Non-Agency Securities

•Credit Risk Transfer ("CRT") Securities. CRT securities are risk sharing instruments that transfer a portion of the risk associated with credit losses within pools of conventional residential mortgage loans from the GSEs and/or third- parties to private investors. Full repayment of the original principal balance of CRT securities is not guaranteed by the GSE or other third-party; rather, "credit risk transfer" is achieved by writing down the outstanding principal balance of the CRT security if credit losses on the related pool of loans exceed certain thresholds.

•Non-Agency Residential Mortgage-Backed Securities ("Non-Agency RMBS"). Non-Agency RMBS are structured securities backed by pools of residential mortgages packaged and issued by private institutions, such as a commercial bank or non-bank lender. Certain tranches of non-Agency RMBS may benefit from credit enhancement derived from structural elements, such as subordination, over-collateralization or insurance. We may purchase investment grade instruments that benefit from credit enhancement and non-investment grade instruments that are structured to absorb more credit risk. We focus primarily on non-Agency securities where the underlying mortgages are secured by residential properties within the United States, which may be comprised of prime, non-prime, qualified and non-qualified mortgage loans.

•Commercial Mortgage-Backed Securities ("CMBS"). CMBS are securities backed by a pool of loans secured by one or more commercial properties. CMBS may also consist of a single loan for a single asset or multiple loans for a group of cross-collateralized assets of a single-borrower. CMBS are typically structured as multiple classes of securities where cash flows are distributed following a predetermined waterfall, which may give priority to selected classes while subordinating other classes. We may invest across the capital structure of these securities. We intend to focus on CMBS where the underlying collateral is secured by commercial properties located within the United States.

Financing Strategy

Our investments in Agency RMBS benefit from asset-driven, as well as AGNC-specific, funding advantages, that enable us to enhance returns using leverage via low-cost and highly liquid collateralized borrowings structured as repurchase agreements.
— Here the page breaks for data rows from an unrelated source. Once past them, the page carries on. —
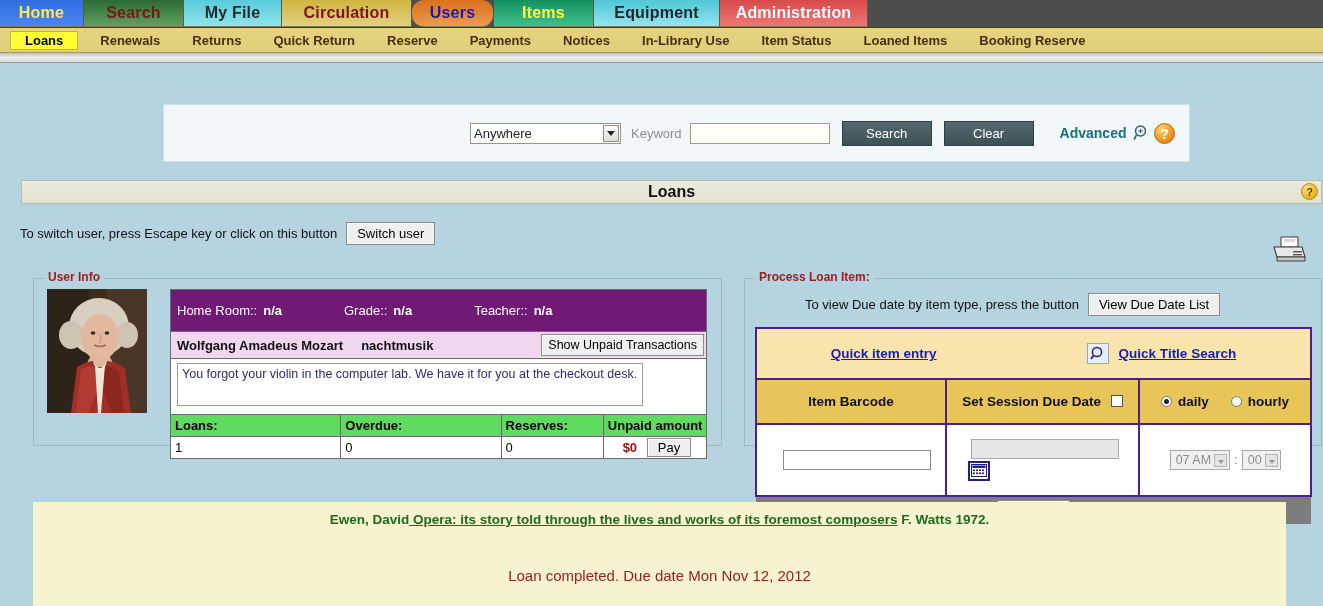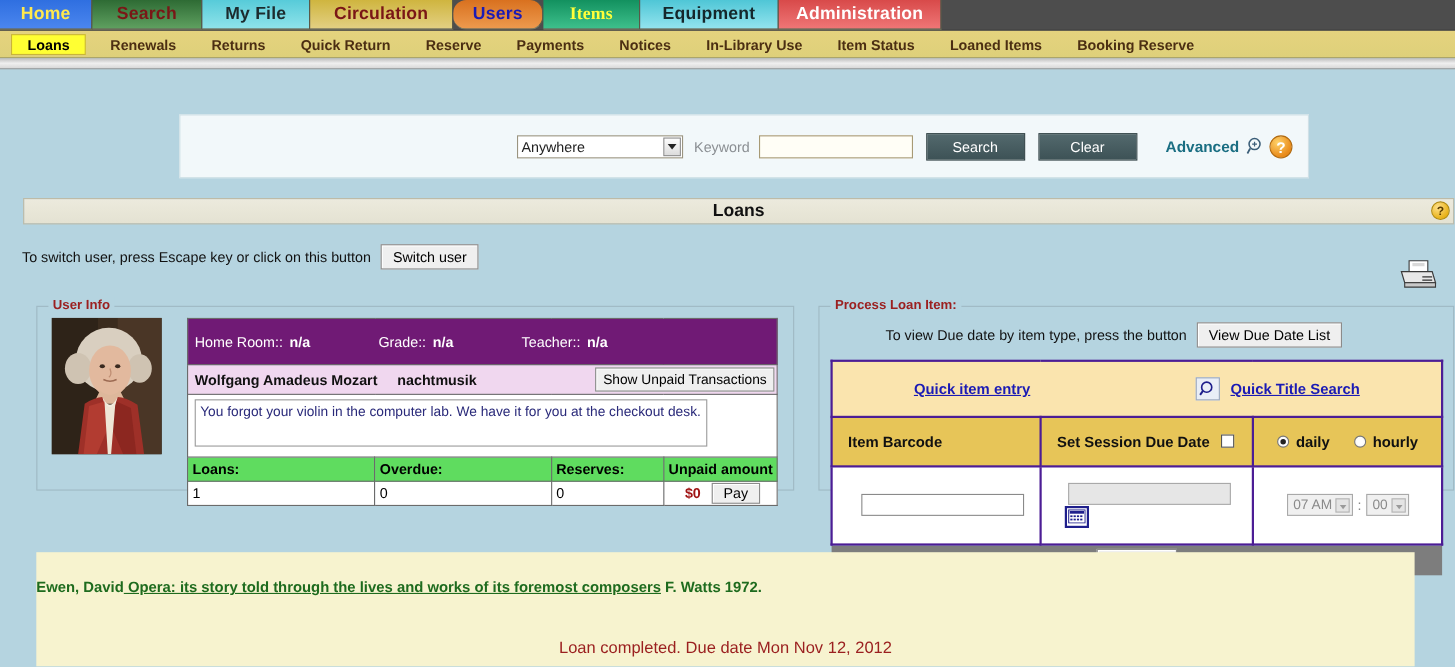--- a/index.html
+++ b/index.html
@@ -34,7 +34,7 @@
   .mtab.circ      { background: linear-gradient(#cfb53f,#e3d083); color:#7a1616; width:130px; }
   .mtab.textbooks { background: linear-gradient(#2e7a38,#5fae63); color:#6e1111; width:128px; }
   .mtab.users     { background: linear-gradient(#d9711f,#ed9a4e); color:#1b1bb5; width:82px;border-radius:12px; }
-  .mtab.items     { background: linear-gradient(#13915f,#3ec08c); color:#ffff3a; width:88px;font-family:Liberation Serif, serif; }
+  .mtab.items     { background: linear-gradient(#13915f,#3ec08c); color:#ffff3a; width:100px; }
   .mtab.equip     { background: linear-gradient(#4fc6d6,#93e4ee); color:#15272b; width:126px; }
   .mtab.admin     { background: linear-gradient(#d84a4a,#ef7676); color:#ffffff; width:148px; }
 

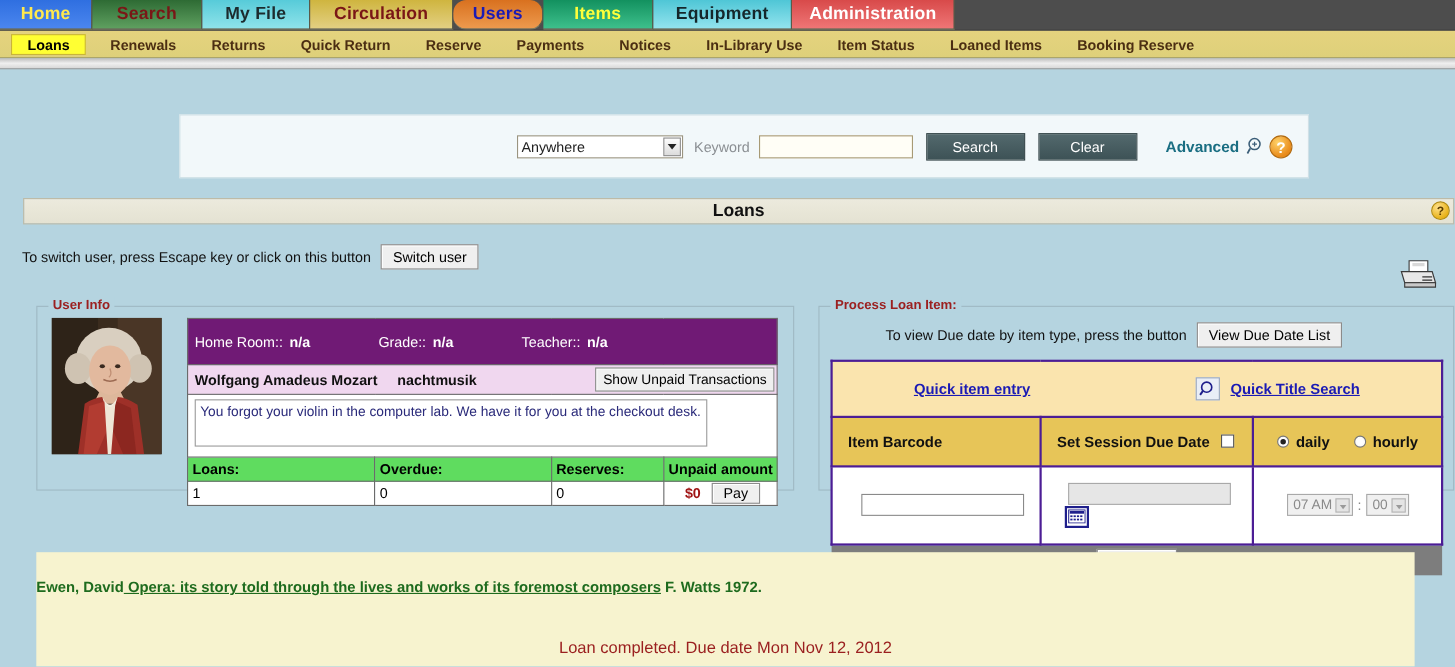--- a/index.html
+++ b/index.html
@@ -144,7 +144,7 @@
   .qlink { color:#1a1ab5; font-size:13.5px; font-weight:bold; text-decoration:underline; cursor:pointer; }
   .qmag { display:inline-block; width:22px; height:21px; background:#e9eef7; border:1px solid #9aa7bd;
       margin:0 10px 0 150px; position:relative; cursor:pointer; }
-  .hrow td { background:#e7c558; height:24px; font-size:13.5px; font-weight:bold; color:#111; }
+  .hrow td { background:#e7c558; height:24px; text-align:center; font-size:13.5px; font-weight:bold; color:#111; }
   .frow td { background:#fff; height:29px; }
   .bc-input { width:148px; height:20px; margin-left:12px; border:1px solid #8a8a8a; background:#fff; }
   .dd-input { width:148px; height:20px; margin-left:10px; border:1px solid #a9a9a9; background:#e6e6e6; }

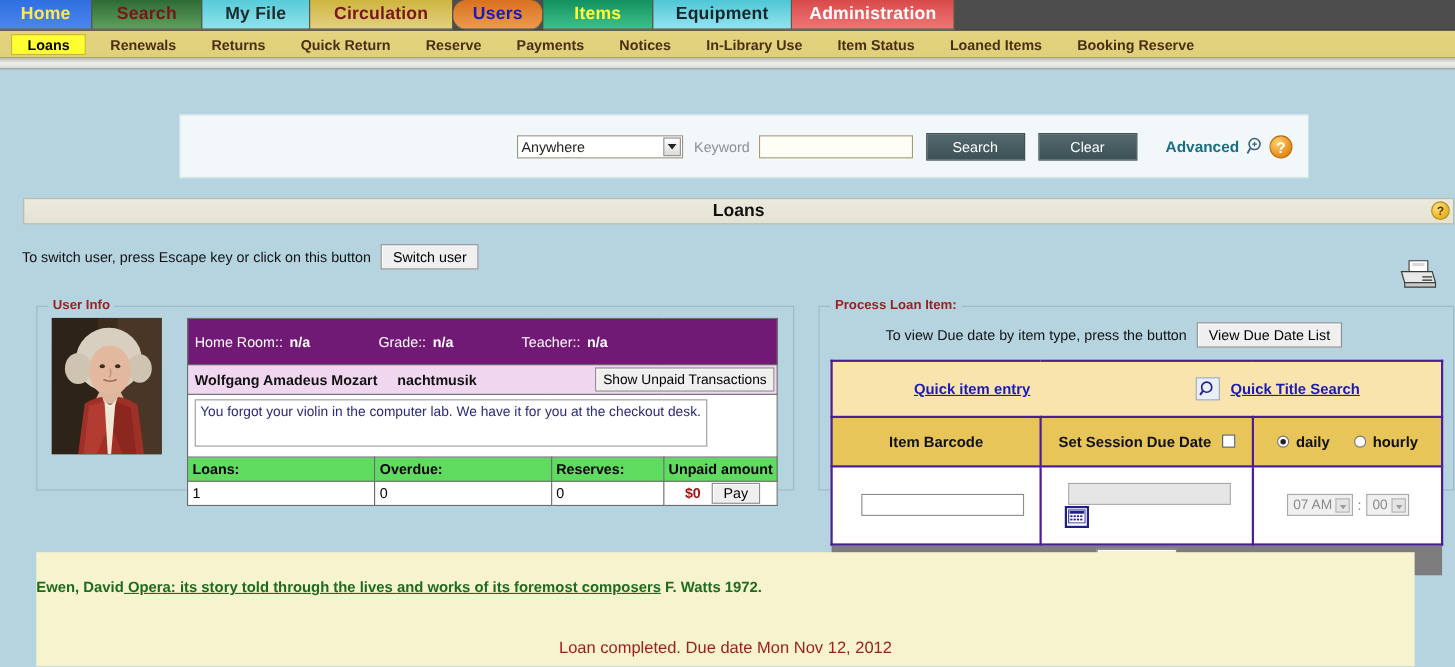--- a/index.html
+++ b/index.html
@@ -170,7 +170,7 @@
 
   
   .msgbox { position:absolute; left:33px; top:502px; width:1253px; height:104px; background:#f7f3cf; }
-  .msgline1 { text-align:left; margin-top:24px; font-size:13.5px; font-weight:bold; color:#1e6b1e; }
+  .msgline1 { text-align:center; margin-top:10px; font-size:13.5px; font-weight:bold; color:#1e6b1e; }
   .msgline1 .ul { text-decoration:underline; }
   .msgline2 { text-align:center; margin-top:40px; font-size:15px; font-weight:normal; color:#9b2020; }
 </style>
Repurchase agreements ("repo") involve the sale and a simultaneous agreement to repurchase the transferred assets at a future date. Our borrowings through repurchase transactions are generally short-term, with maturities typically ranging from one day to one year, but may sometimes have maturities of up to five or more years. Our financing rates are primarily impacted by short-term benchmark rates and liquidity in the Agency repo and short-term funding markets.

The amount of leverage that we utilize depends on market conditions, our assessment of risk and returns and our ability to borrow sufficient funds on favorable terms to acquire mortgage securities. We generally expect our leverage to be within six to ten times the amount of our tangible stockholders' equity, but under certain conditions we may operate at leverage levels outside of this range.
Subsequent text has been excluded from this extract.